Dataset excerpts:
○ ○ ○ ○

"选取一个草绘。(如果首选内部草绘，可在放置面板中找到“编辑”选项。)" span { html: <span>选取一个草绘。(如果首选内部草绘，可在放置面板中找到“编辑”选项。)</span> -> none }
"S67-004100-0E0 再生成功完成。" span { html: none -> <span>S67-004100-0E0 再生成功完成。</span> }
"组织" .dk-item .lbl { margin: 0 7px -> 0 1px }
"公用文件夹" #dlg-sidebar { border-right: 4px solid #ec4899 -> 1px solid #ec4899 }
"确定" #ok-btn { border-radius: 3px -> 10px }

○ ○ ○ ○

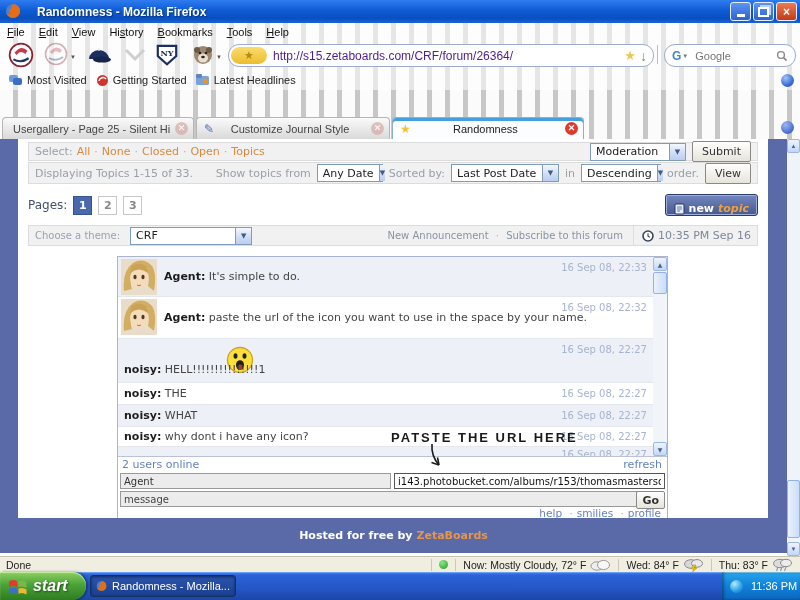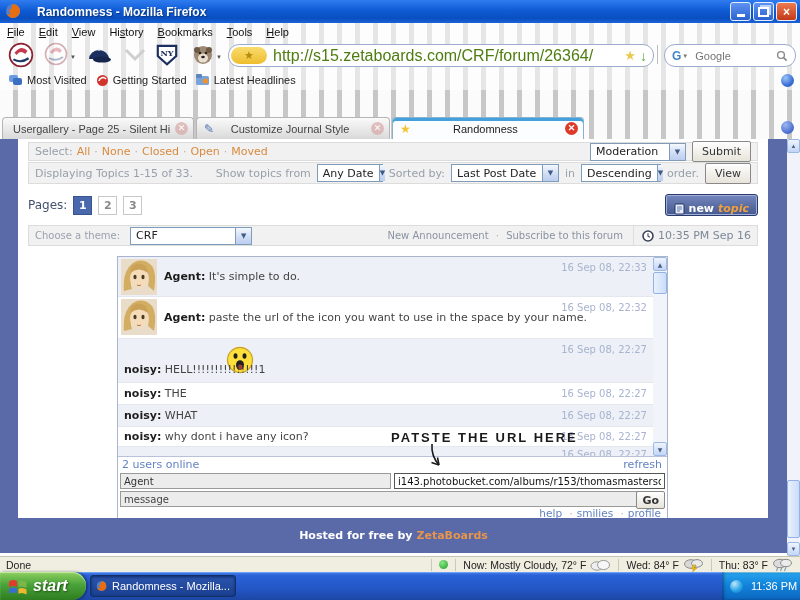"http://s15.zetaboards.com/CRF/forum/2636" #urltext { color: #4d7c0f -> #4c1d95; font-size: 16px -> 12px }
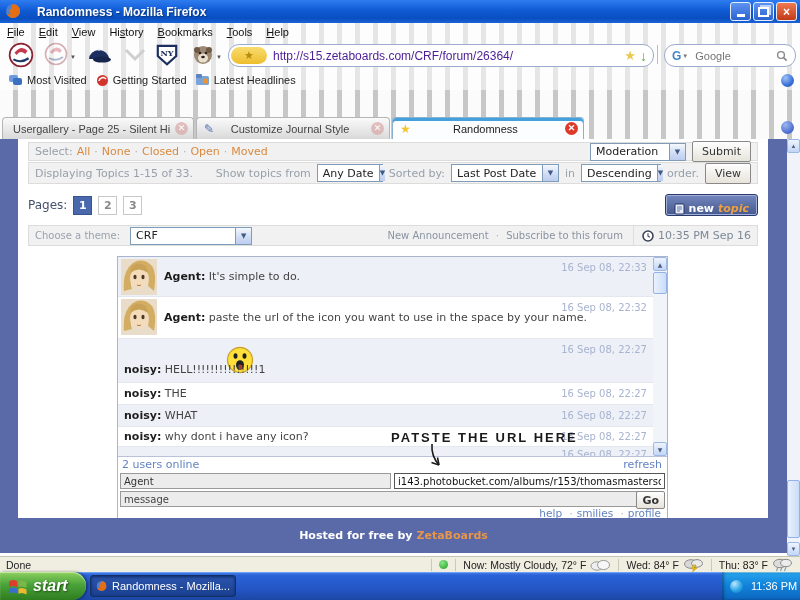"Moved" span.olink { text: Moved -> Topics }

○ ○ ○ ○

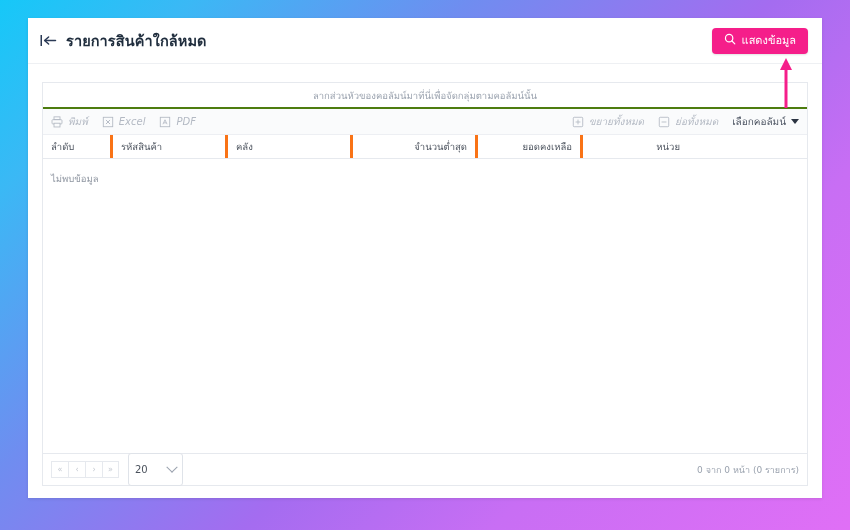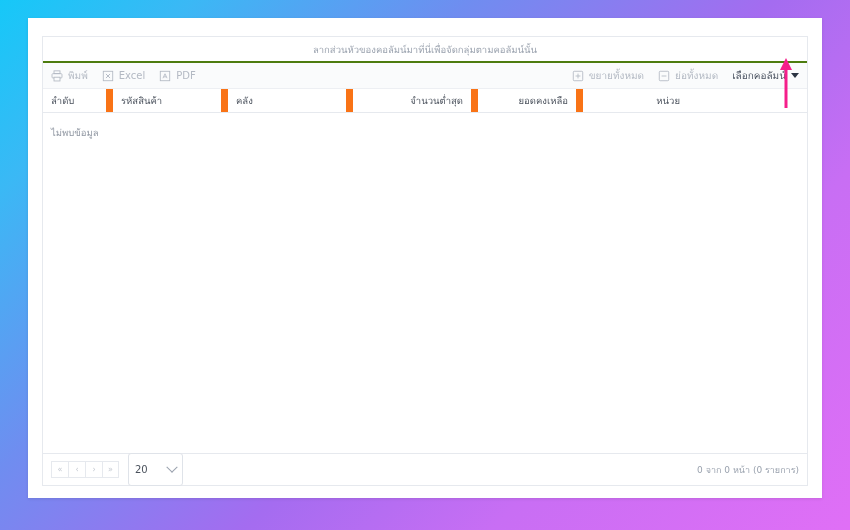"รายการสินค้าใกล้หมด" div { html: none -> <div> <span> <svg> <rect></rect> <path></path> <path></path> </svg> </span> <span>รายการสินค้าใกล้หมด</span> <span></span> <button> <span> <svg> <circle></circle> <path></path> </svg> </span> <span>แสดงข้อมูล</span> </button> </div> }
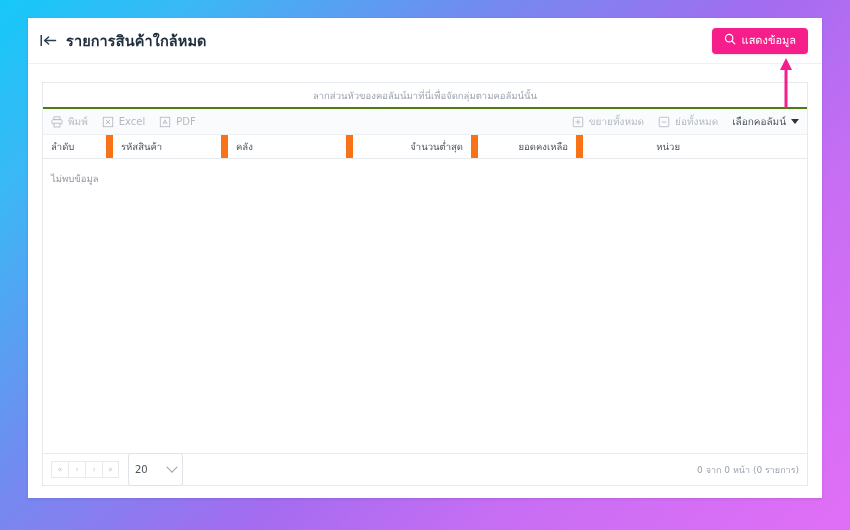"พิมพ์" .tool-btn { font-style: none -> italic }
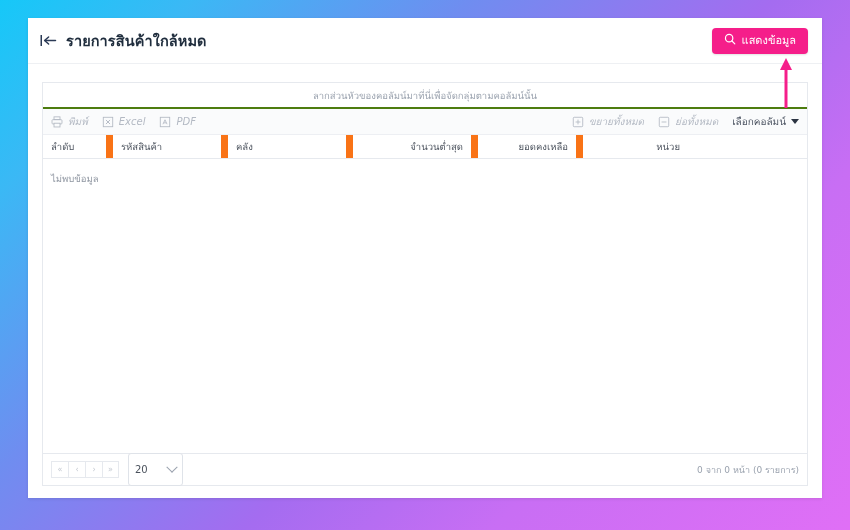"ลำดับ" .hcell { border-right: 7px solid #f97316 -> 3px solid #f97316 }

○ ○ ○ ○

Work to complete:
Scan the entries above for the line containing "border-right: 4px solid", and copy it and all lines after it exactly, down to and including the line containing "border-radius: 3px ->".

Answer:
"公用文件夹" #dlg-sidebar { border-right: 4px solid #ec4899 -> 1px solid #ec4899 }
"确定" #ok-btn { border-radius: 3px -> 10px }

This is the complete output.